DATA FOR ANALYSIS:
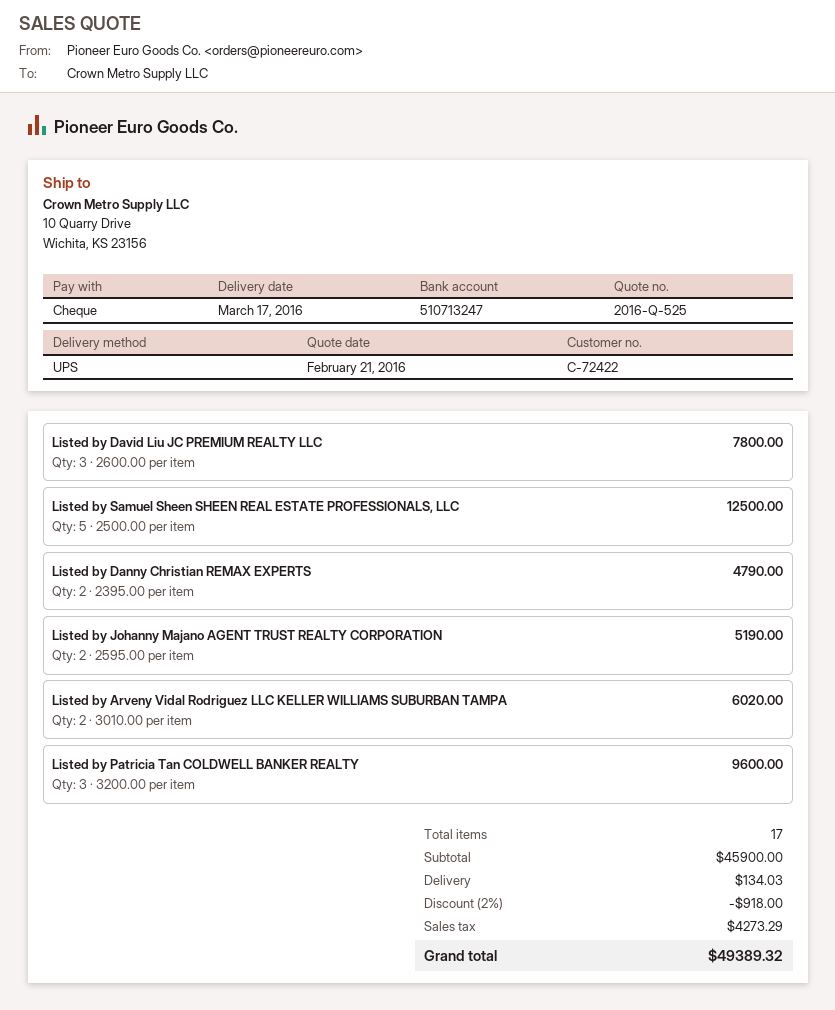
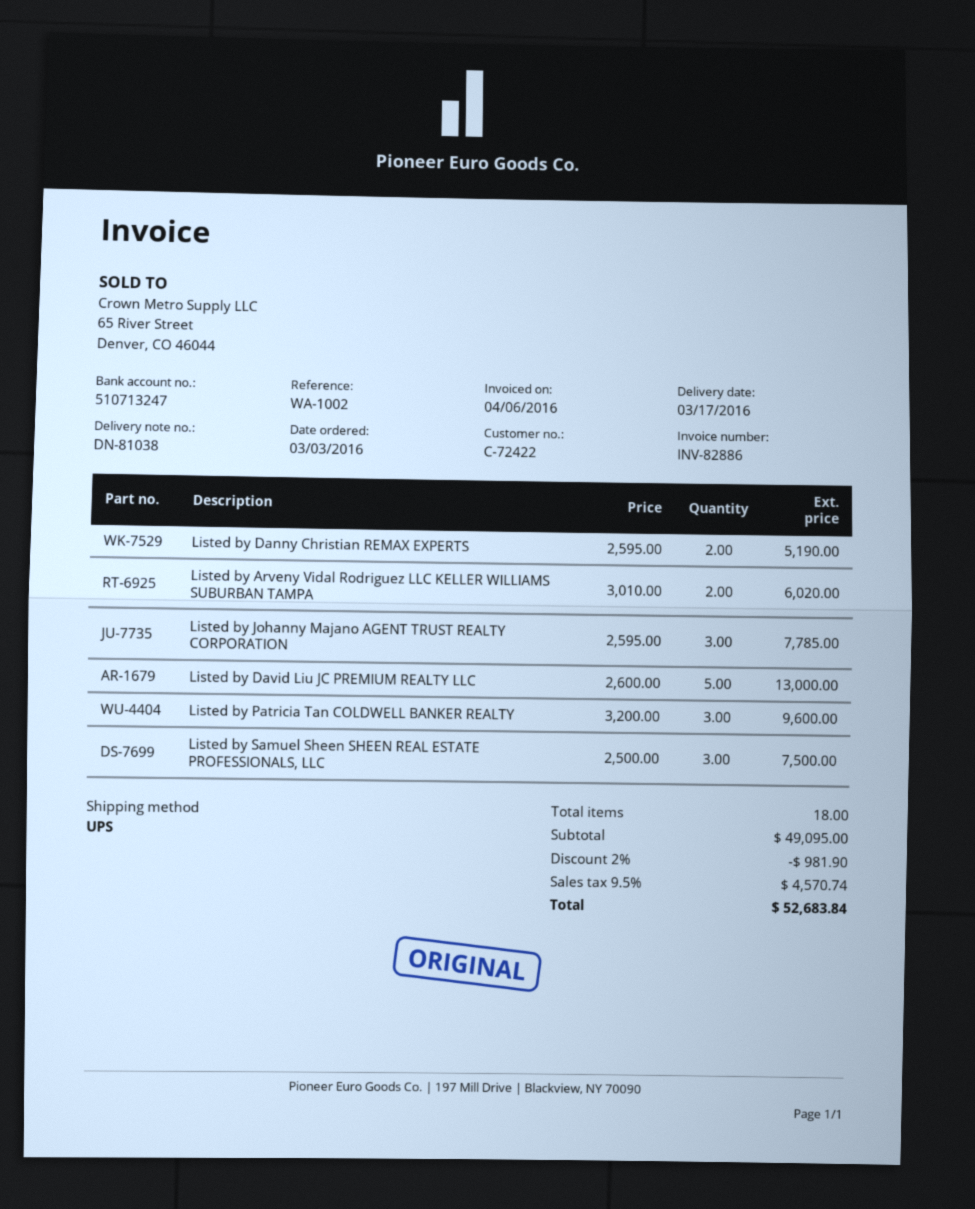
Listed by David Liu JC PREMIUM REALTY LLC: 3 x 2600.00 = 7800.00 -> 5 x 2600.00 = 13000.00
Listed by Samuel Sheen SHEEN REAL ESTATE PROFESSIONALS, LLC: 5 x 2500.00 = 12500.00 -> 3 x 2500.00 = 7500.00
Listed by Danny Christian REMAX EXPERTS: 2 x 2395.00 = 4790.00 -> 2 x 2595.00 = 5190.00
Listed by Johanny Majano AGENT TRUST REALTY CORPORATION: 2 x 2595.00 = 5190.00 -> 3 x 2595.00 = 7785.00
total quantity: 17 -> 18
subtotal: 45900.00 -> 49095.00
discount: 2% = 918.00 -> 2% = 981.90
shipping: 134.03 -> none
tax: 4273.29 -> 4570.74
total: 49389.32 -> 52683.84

ASSIGNED TASK:
Set down nothing but the lines from the one containing "subtotal: 45900.00 -> 49095.00" through the end of the entries above, exactly as written, both ends counted.

TASK RESPONSE:
subtotal: 45900.00 -> 49095.00
discount: 2% = 918.00 -> 2% = 981.90
shipping: 134.03 -> none
tax: 4273.29 -> 4570.74
total: 49389.32 -> 52683.84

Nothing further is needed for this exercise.